The man who was at once Bucky and not Bucky spoke and Steve had to work not to flinch. Not for the defiant sharpness of his eyes or the pronouncement that he had made the first choice he had been capable of perhaps since the moment Steve had lost him in Switzerland. For the second time in his life he had fallen, untethered that second time from a ship or a reason to be lost. For the second time he had tasted defeat and accepted in the last moments before consciousness had slipped away, long before he hit the water, the certainty of his own death.
He had not expected to wake a second time.

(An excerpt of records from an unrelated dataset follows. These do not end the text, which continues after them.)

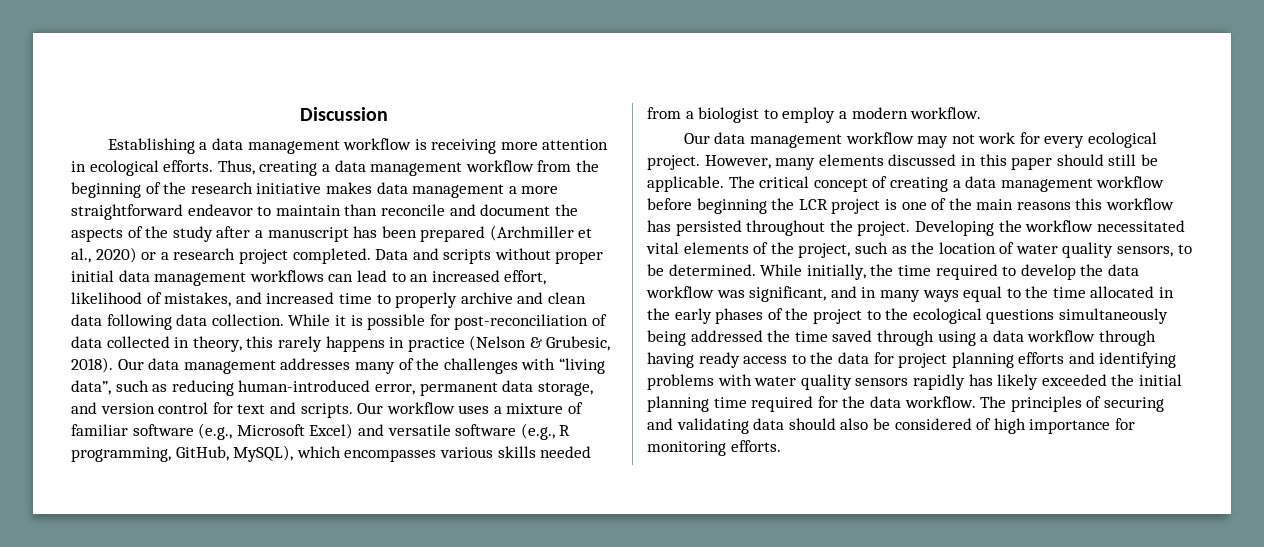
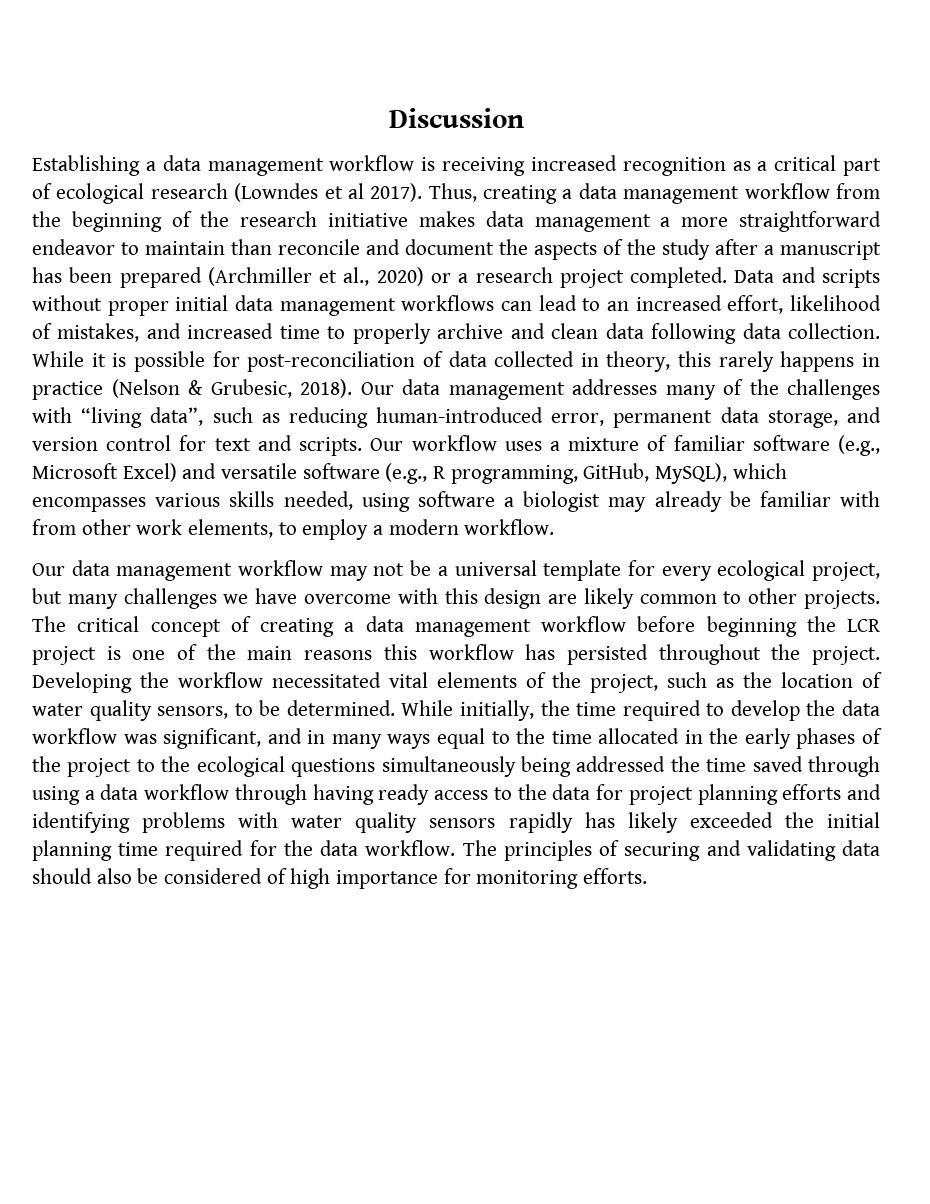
- Establishing a data management workflow is receiving more attention in ecological efforts.
+ Establishing a data management workflow is receiving increased recognition as a critical part of ecological research (Lowndes et al 2017).
- Our workflow uses a mixture of familiar software (e.g., Microsoft Excel) and versatile software (e.g., R programming, GitHub, MySQL), which encompasses various skills needed from a biologist to employ a modern workflow.
+ Our workflow uses a mixture of familiar software (e.g., Microsoft Excel) and versatile software (e.g., R programming, GitHub, MySQL), which encompasses various skills needed, using software a biologist may already be familiar with from other work elements, to employ a modern workflow.
- Our data management workflow may not work for every ecological project. However, many elements discussed in this paper should still be applicable.
+ Our data management workflow may not be a universal template for every ecological project, but many challenges we have overcome with this design are likely common to other projects.

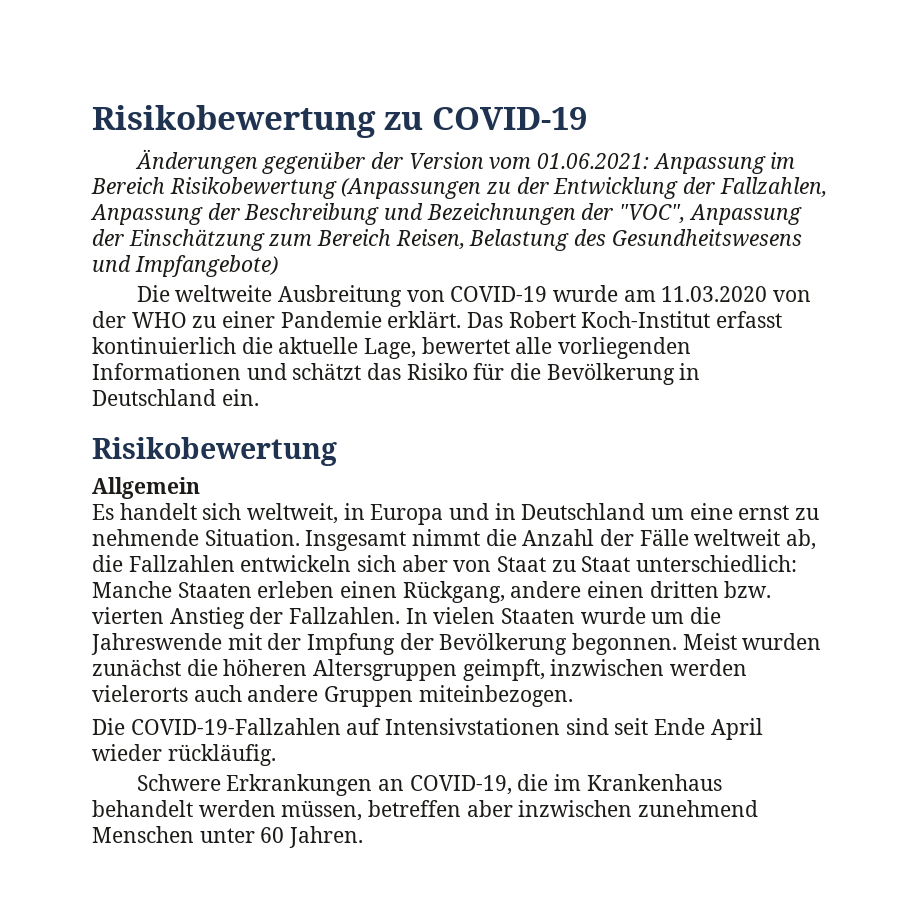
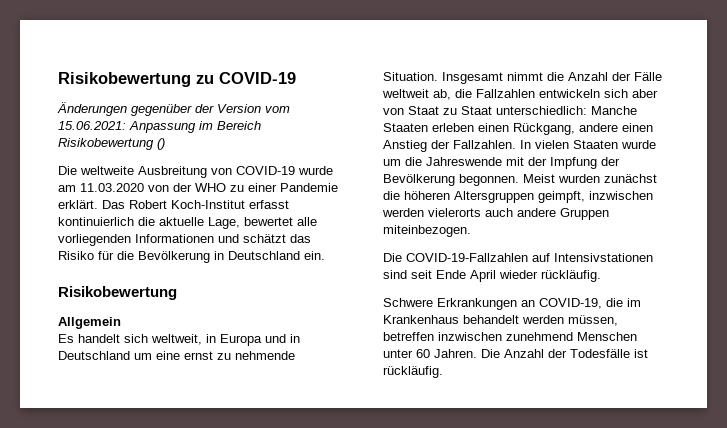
- Änderungen gegenüber der Version vom 01.06.2021: Anpassung im Bereich Risikobewertung (Anpassungen zu der Entwicklung der Fallzahlen, Anpassung der Beschreibung und Bezeichnungen der "VOC", Anpassung der Einschätzung zum Bereich Reisen, Belastung des Gesundheitswesens und Impfangebote)
+ Änderungen gegenüber der Version vom 15.06.2021: Anpassung im Bereich Risikobewertung ()
- Insgesamt nimmt die Anzahl der Fälle weltweit ab, die Fallzahlen entwickeln sich aber von Staat zu Staat unterschiedlich: Manche Staaten erleben einen Rückgang, andere einen dritten bzw. vierten Anstieg der Fallzahlen.
+ Insgesamt nimmt die Anzahl der Fälle weltweit ab, die Fallzahlen entwickeln sich aber von Staat zu Staat unterschiedlich: Manche Staaten erleben einen Rückgang, andere einen Anstieg der Fallzahlen.
- Schwere Erkrankungen an COVID-19, die im Krankenhaus behandelt werden müssen, betreffen aber inzwischen zunehmend Menschen unter 60 Jahren.
+ Schwere Erkrankungen an COVID-19, die im Krankenhaus behandelt werden müssen, betreffen inzwischen zunehmend Menschen unter 60 Jahren.
+ Die Anzahl der Todesfälle ist rückläufig.

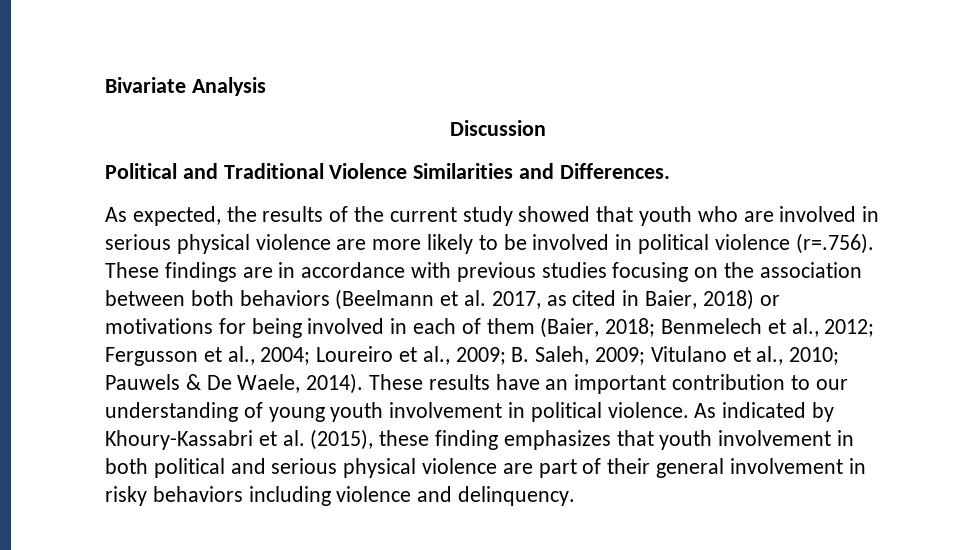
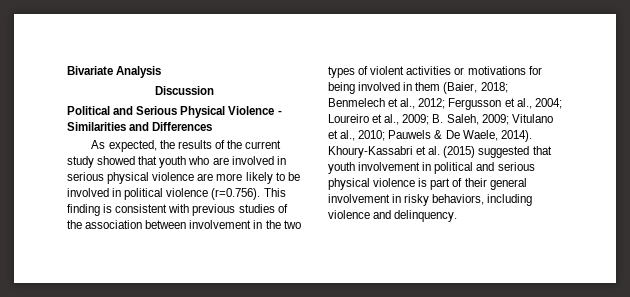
- Political and Traditional Violence Similarities and Differences.
+ Political and Serious Physical Violence - Similarities and Differences
- As expected, the results of the current study showed that youth who are involved in serious physical violence are more likely to be involved in political violence (r=.756). These findings are in accordance with previous studies focusing on the association between both behaviors (Beelmann et al. 2017, as cited in Baier, 2018) or motivations for being involved in each of them (Baier, 2018;
+ As expected, the results of the current study showed that youth who are involved in serious physical violence are more likely to be involved in political violence (r=0.756). This finding is consistent with previous studies of the association between involvement in the two types of violent activities or motivations for being involved in them (Baier, 2018;
- These results have an important contribution to our understanding of young youth involvement in political violence. As indicated by Khoury-Kassabri et al. (2015), these finding emphasizes that youth involvement in both political and serious physical violence are part of their general involvement in risky behaviors including violence and delinquency.
+ Khoury-Kassabri et al. (2015) suggested that youth involvement in political and serious physical violence is part of their general involvement in risky behaviors, including violence and delinquency.

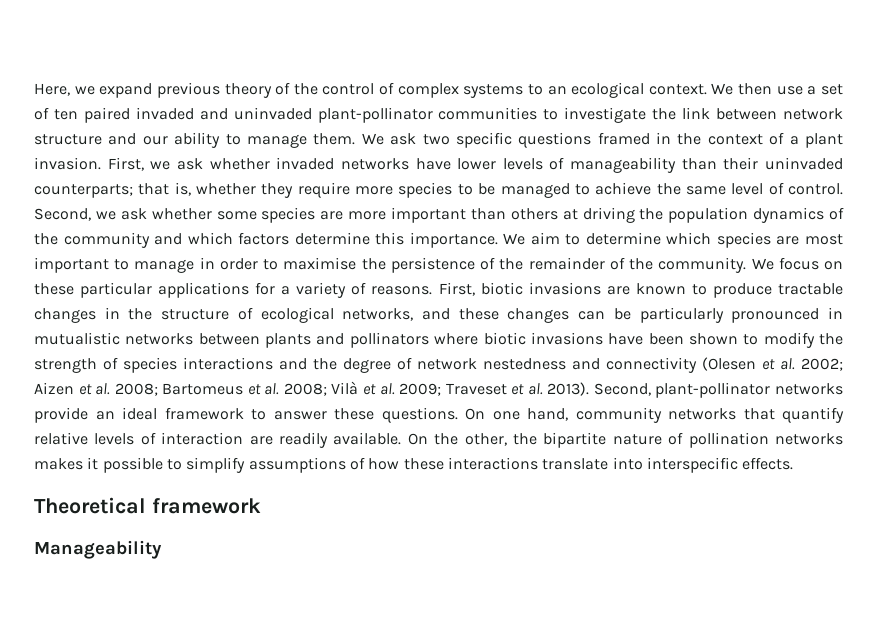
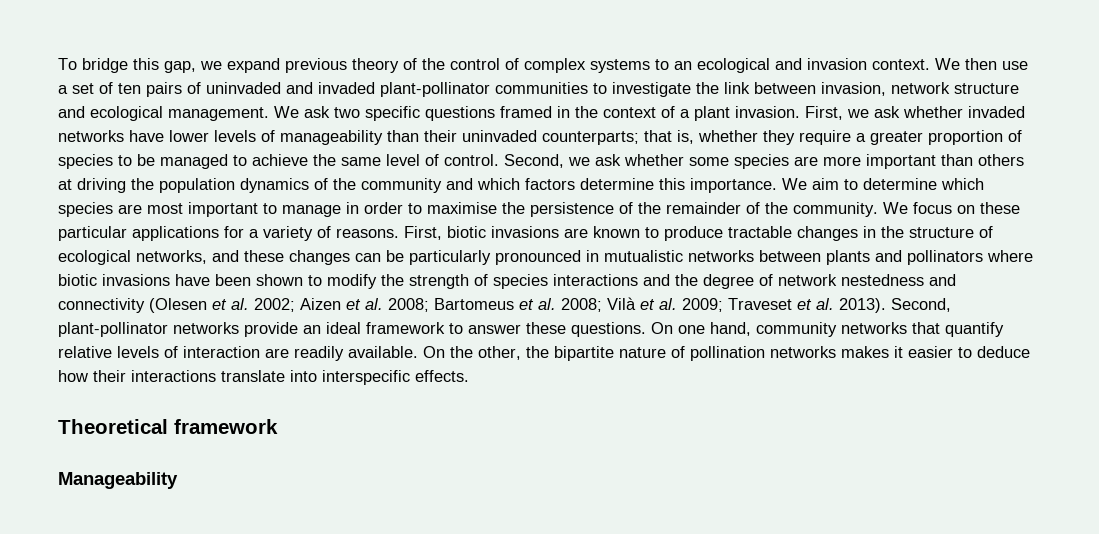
- Here, we expand previous theory of the control of complex systems to an ecological context.
+ To bridge this gap, we expand previous theory of the control of complex systems to an ecological and invasion context.
- We then use a set of ten paired invaded and uninvaded plant-pollinator communities to investigate the link between network structure and our ability to manage them.
+ We then use a set of ten pairs of uninvaded and invaded plant-pollinator communities to investigate the link between invasion, network structure and ecological management.
- First, we ask whether invaded networks have lower levels of manageability than their uninvaded counterparts; that is, whether they require more species to be managed to achieve the same level of control.
+ First, we ask whether invaded networks have lower levels of manageability than their uninvaded counterparts; that is, whether they require a greater proportion of species to be managed to achieve the same level of control.
- On the other, the bipartite nature of pollination networks makes it possible to simplify assumptions of how these interactions translate into interspecific effects.
+ On the other, the bipartite nature of pollination networks makes it easier to deduce how their interactions translate into interspecific effects.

The memory bled sluggishly from him, a wound still scabbing over, and he was left looking ahead at the man who had dragged him out of the river. “I understand,” he said, instead of all that roiled within him. “I-” he broke off before starting again, "I'm glad."
no subject
What assaults him then are more impressions than actual memories: Blurred snapshots of straw-colored hair; of pale, earnest eyes; of stick-skinny limbs dangling off of fire escapes. Beneath it all there is an emotion so immovable, so undeniable, that the shock of finding it within himself makes him falter backward half a step with a visible wince.
(NO, NOT WITHOUT YOU!)
It's entirely too much.
Stunned, he looks to Rogers again, only to find that it hurts in a way he is completely unequipped to quantify. He will never be that man again, and all at once, it feels as if it's killing him.
Knowing no other way to respond, he does the only thing he can: He turns, wordless, and walks away.